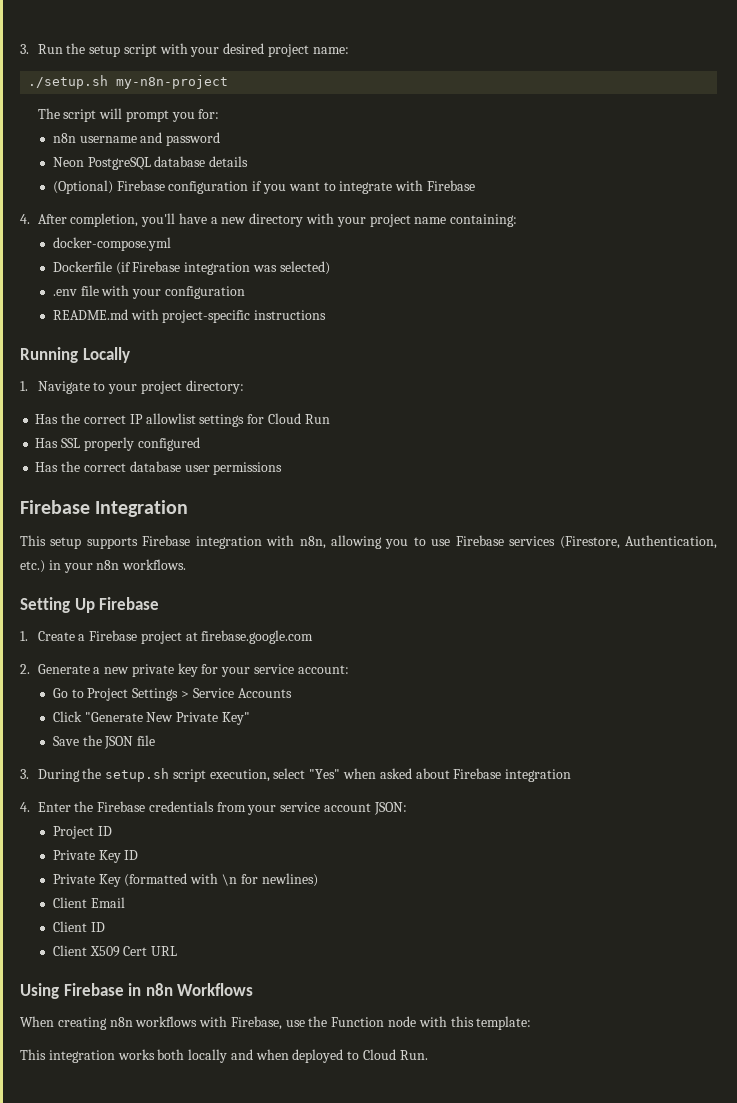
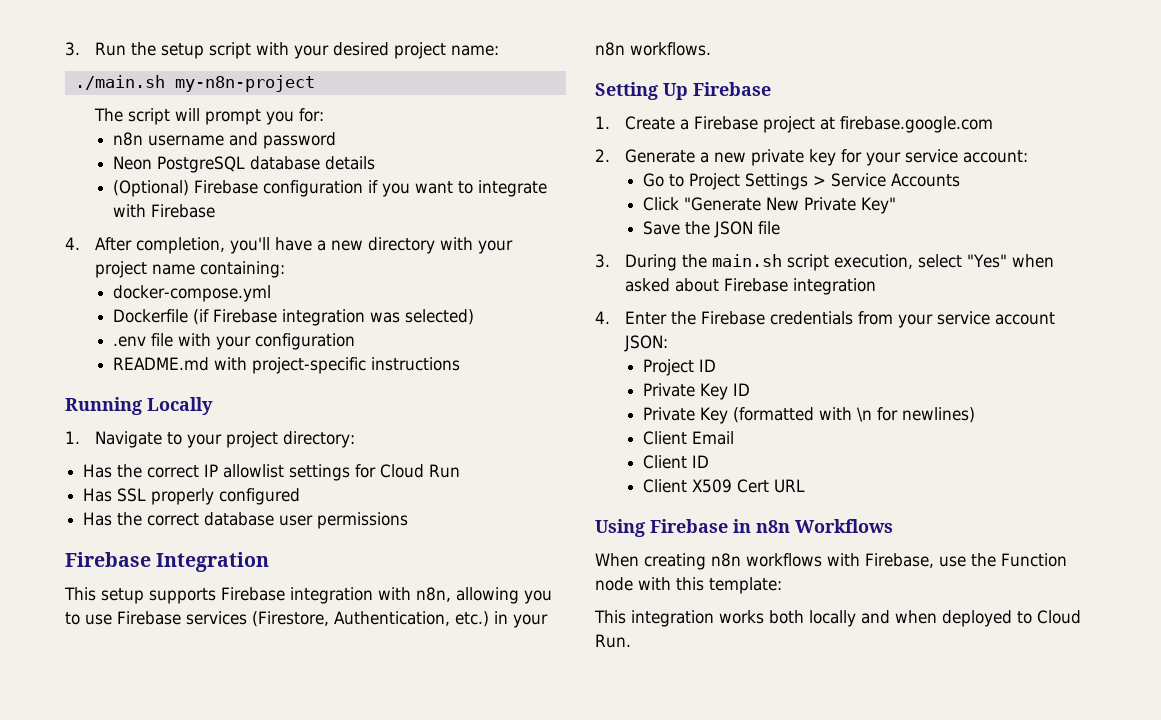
- ./setup.sh my-n8n-project
+ ./main.sh my-n8n-project
- 3. During the setup.sh script execution, select "Yes" when asked about Firebase integration
+ 3. During the main.sh script execution, select "Yes" when asked about Firebase integration

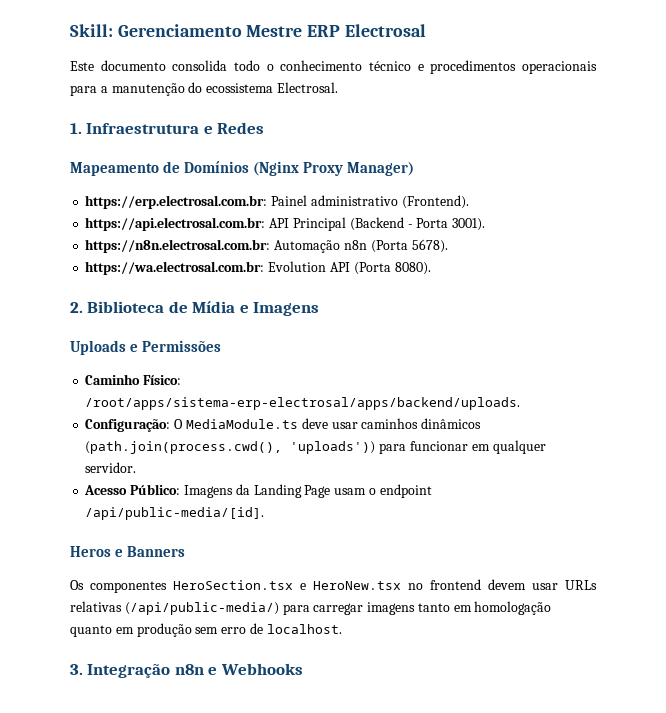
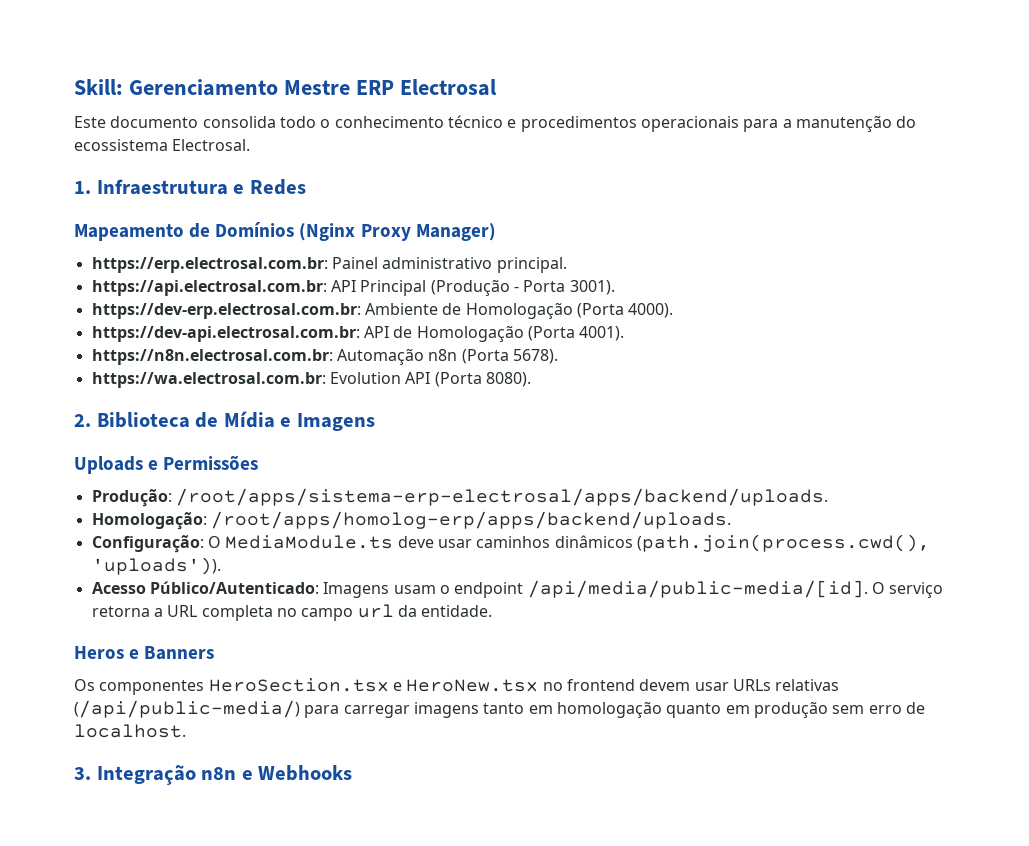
- https://erp.electrosal.com.br: Painel administrativo (Frontend).
+ https://erp.electrosal.com.br: Painel administrativo principal.
- https://api.electrosal.com.br: API Principal (Backend - Porta 3001).
+ https://api.electrosal.com.br: API Principal (Produção - Porta 3001).
+ https://dev-erp.electrosal.com.br: Ambiente de Homologação (Porta 4000).
+ https://dev-api.electrosal.com.br: API de Homologação (Porta 4001).
- Caminho Físico: /root/apps/sistema-erp-electrosal/apps/backend/uploads.
+ Produção: /root/apps/sistema-erp-electrosal/apps/backend/uploads.
+ Homologação: /root/apps/homolog-erp/apps/backend/uploads.
- Configuração: O MediaModule.ts deve usar caminhos dinâmicos (path.join(process.cwd(), 'uploads')) para funcionar em qualquer servidor.
- Acesso Público: Imagens da Landing Page usam o endpoint /api/public-media/[id].
+ Configuração: O MediaModule.ts deve usar caminhos dinâmicos (path.join(process.cwd(), 'uploads')).
+ Acesso Público/Autenticado: Imagens usam o endpoint /api/media/public-media/[id]. O serviço retorna a URL completa no campo url da entidade.

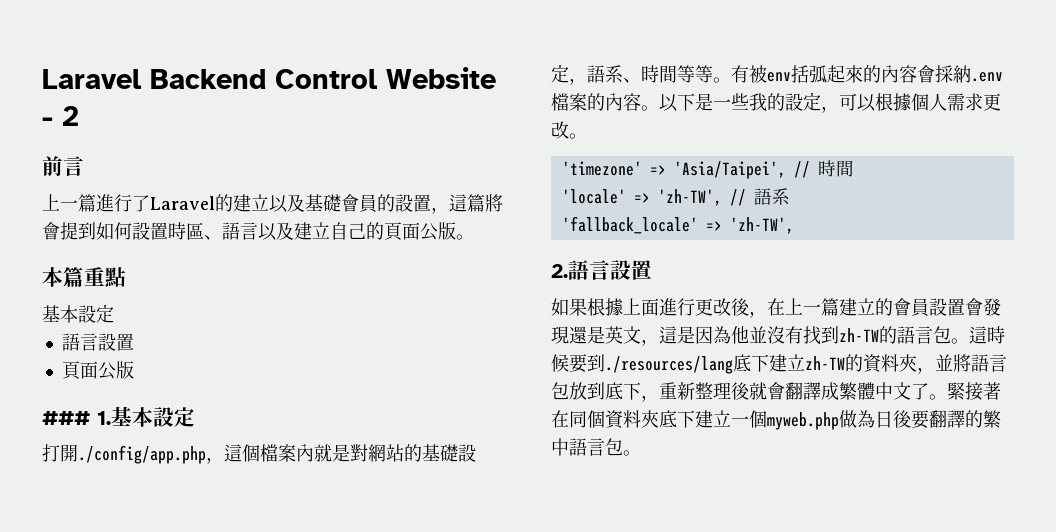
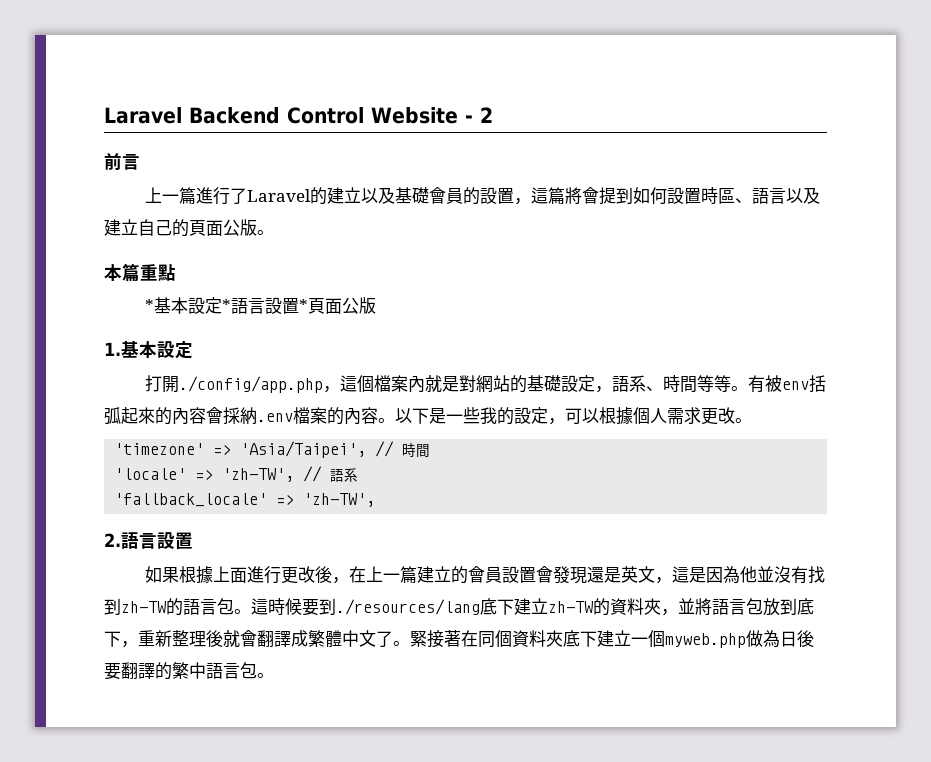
  本篇重點
- 基本設定
- 語言設置
- 頁面公版
+ *基本設定*語言設置*頁面公版
- ### 1.基本設定
+ 1.基本設定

_WHAT IS NEEDED:_ Using the records above, filter out every line that lacks the string "sistema" and copy the rest.

_RESULT OF THE EXERCISE:_
- Caminho Físico: /root/apps/sistema-erp-electrosal/apps/backend/uploads.
+ Produção: /root/apps/sistema-erp-electrosal/apps/backend/uploads.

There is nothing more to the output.